A recent study has raised important safety concerns regarding deep sedation (DS) supported pediatric dental procedures carried out in outpatient settings.
The research suggests that adverse events (AEs) occurred in approximately 8.6% of cases, emphasizing the need for more extensive studies and root cause analyses to enhance the safety of such procedures.
The study, conducted by a team of researchers, aimed to assess the safety of DS-supported pediatric dental treatments in an outpatient setting. Data was gathered retrospectively by developing an automated script to identify patient charts of children who underwent DS-supported dental procedures between 2017 and 2019 at a dental clinic.

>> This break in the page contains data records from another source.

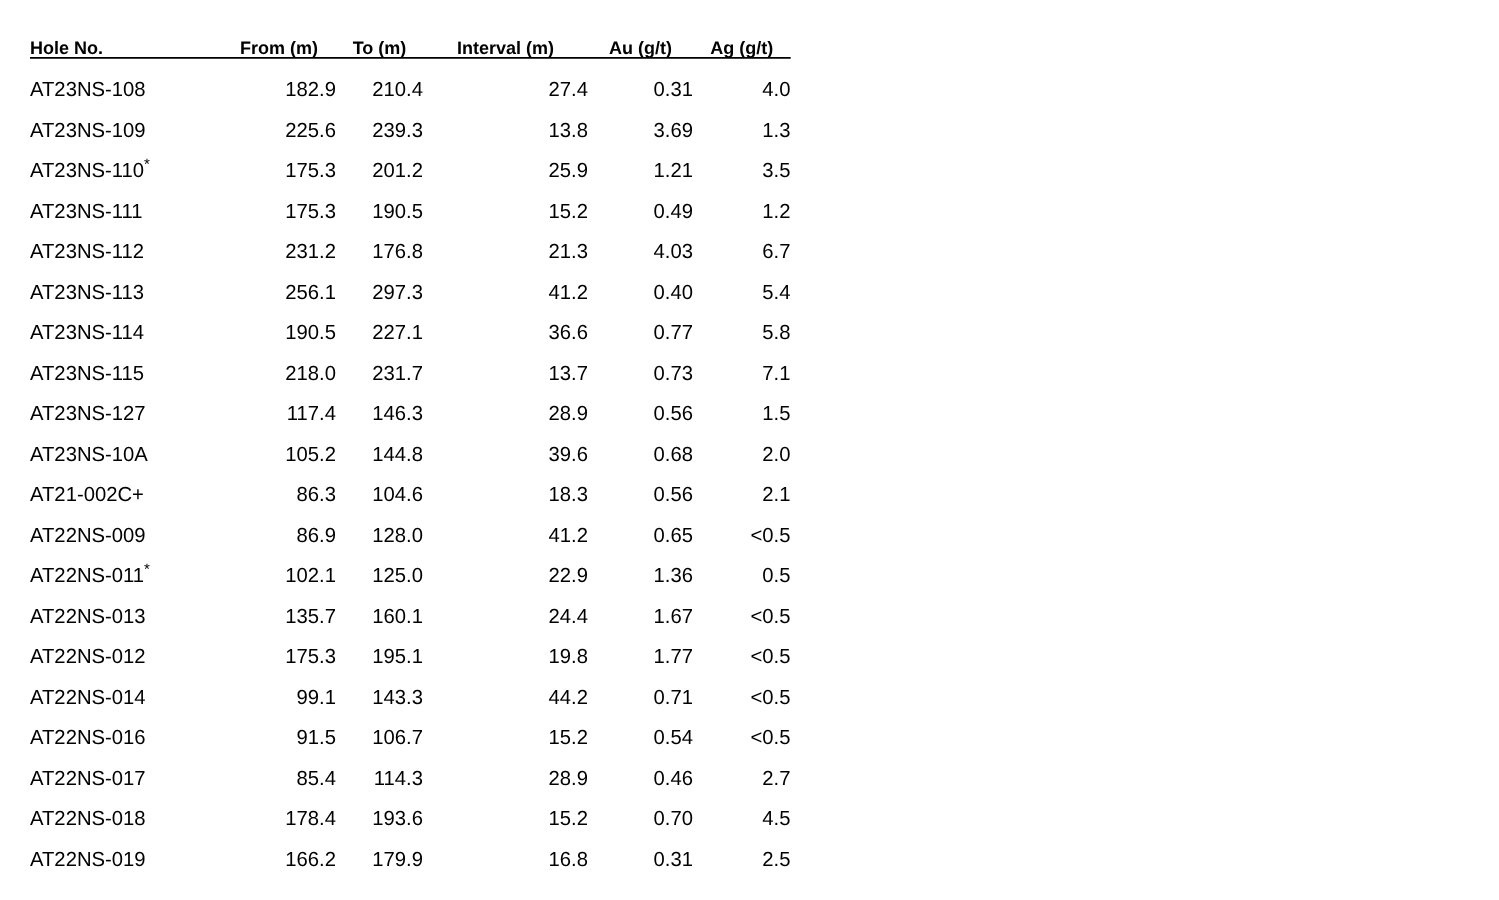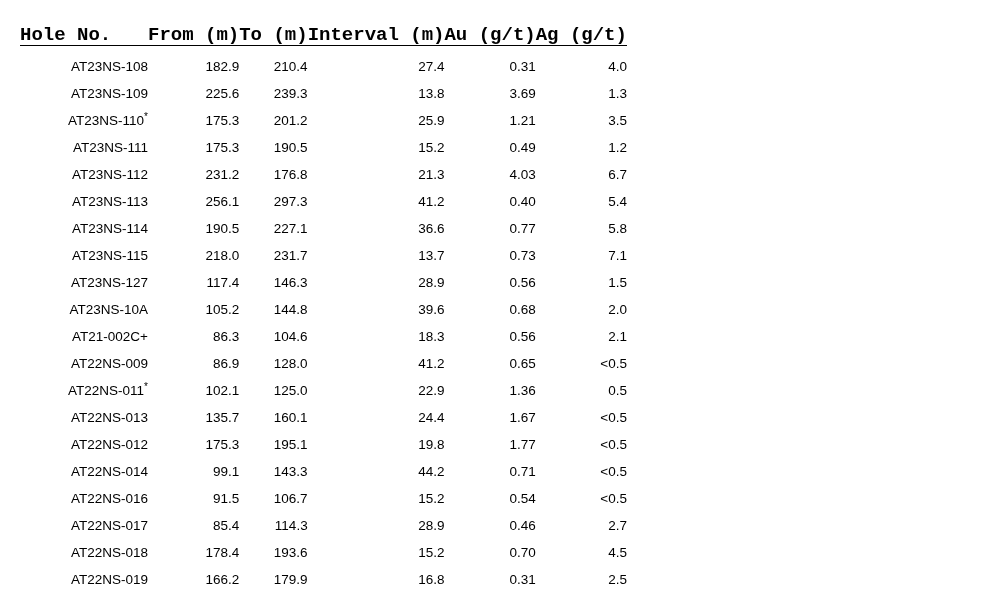--- a/index.html
+++ b/index.html
@@ -36,10 +36,9 @@
   }
   thead th {
     font-weight: bold;
-    font-size: 19px;
+    font-size: 12px;
     padding-bottom: 5px;
     border-bottom: 1.4px solid #000000;
-    font-family: Liberation Mono, monospace;
   }
   thead th.col-hole { text-align: left;  width: 128px; }
   thead th.col-num  { text-align: right; }

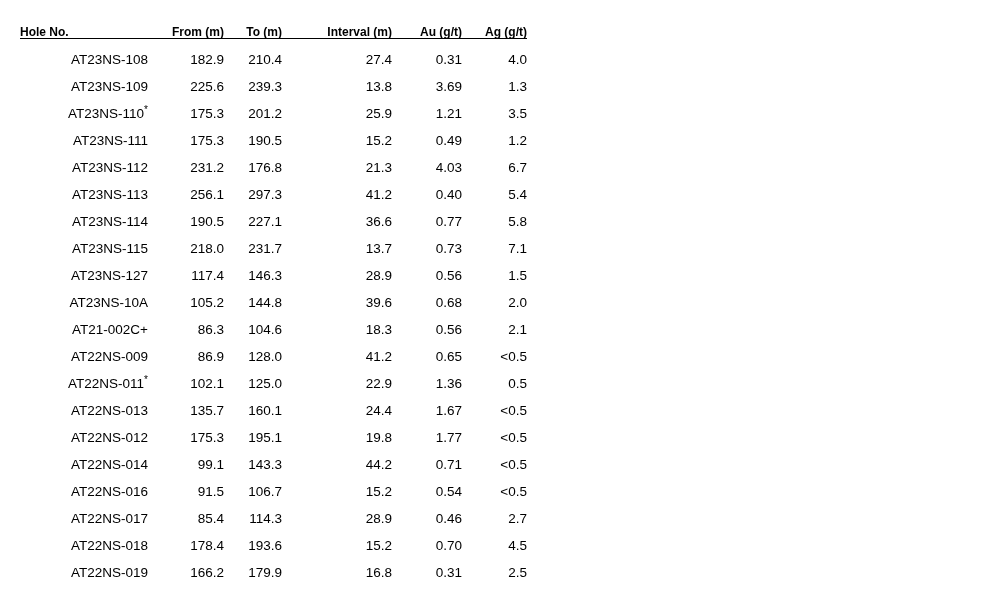--- a/index.html
+++ b/index.html
@@ -41,7 +41,7 @@
     border-bottom: 1.4px solid #000000;
   }
   thead th.col-hole { text-align: left;  width: 128px; }
-  thead th.col-num  { text-align: right; }
+  thead th.col-num  { }
   thead th.c-from     { width: 76px; }
   thead th.c-to       { width: 58px; }
   thead th.c-interval { width: 110px; }

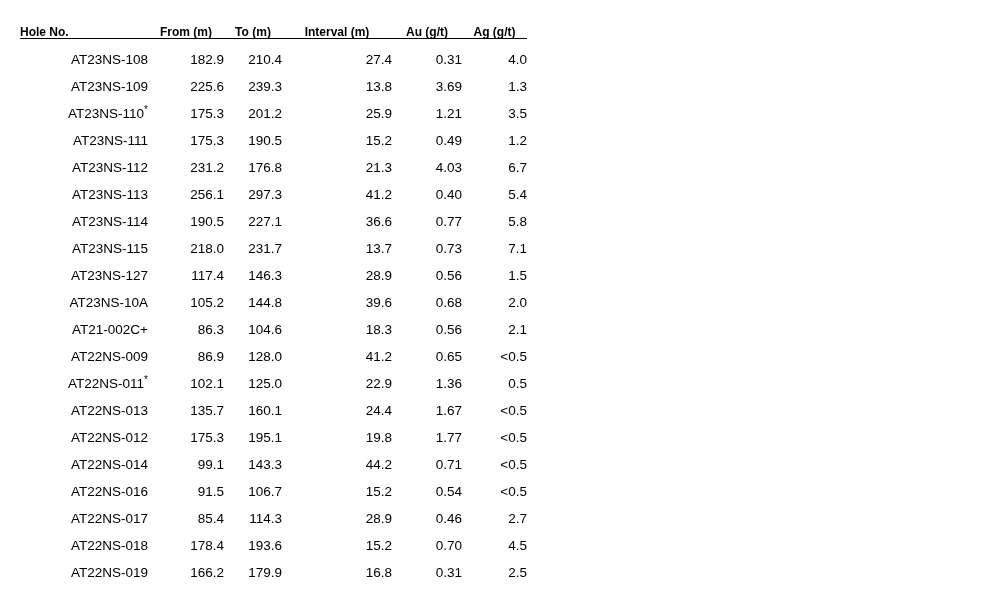--- a/index.html
+++ b/index.html
@@ -53,7 +53,7 @@
     padding-top: 1px;
     padding-bottom: 1px;
   }
-  tbody td.col-hole { text-align: right; }
+  tbody td.col-hole { text-align: left; }
   tbody td.col-num  { text-align: right; }
 
   .sup {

The charts were thoroughly examined for sedation-related AEs. A panel of experts performed a second review to confirm or refute the initial AE designations. The AEs were classified using the Tracking and Reporting Outcomes of Procedural Sedation system.
Out of the 175 cases of DS, 19 AEs were identified in 15 cases, equating to an 8.6% occurrence rate. The AEs were categorized as follows:
- 36.84% were related to airway and breathing issues.
- 47.37% were linked to sedation quality, including a case where a dizzy patient fell and sustained a head laceration.
- 15.79% were classified as allergies.
The study’s findings underscore the significant safety concerns associated with DS-supported pediatric dental procedures in outpatient settings. AEs, whether minor or potentially severe, occurred in one out of every twelve cases. Notably, a substantial number of AEs were related to airway and breathing complications, highlighting the importance of vigilant monitoring and rapid response in these situations.
The researchers noted that children’s cognitive and emotional development, in addition to their age, influenced their ability to cooperate during procedures. This often necessitated deeper sedation levels, increasing the importance of rescue procedures in outpatient settings. Compromised airways or respiratory issues were identified as the most dire consequences of DS in pediatric patients, with potential impacts on respiratory drive, airway patency, and protective airway reflexes.
Dentists must prioritize patient safety and ensure that outpatient settings maintain comparable levels of safety as in-hospital procedures.
In summary, this research highlights the presence of AEs in a substantial proportion of DS-supported pediatric dental procedures conducted in outpatient settings. The findings emphasize the need for larger studies and root cause analyses to improve the safety and reliability of such procedures. Ensuring the well-being of young patients undergoing dental sedation remains a paramount concern, and continued efforts are necessary to optimize safety in outpatient settings.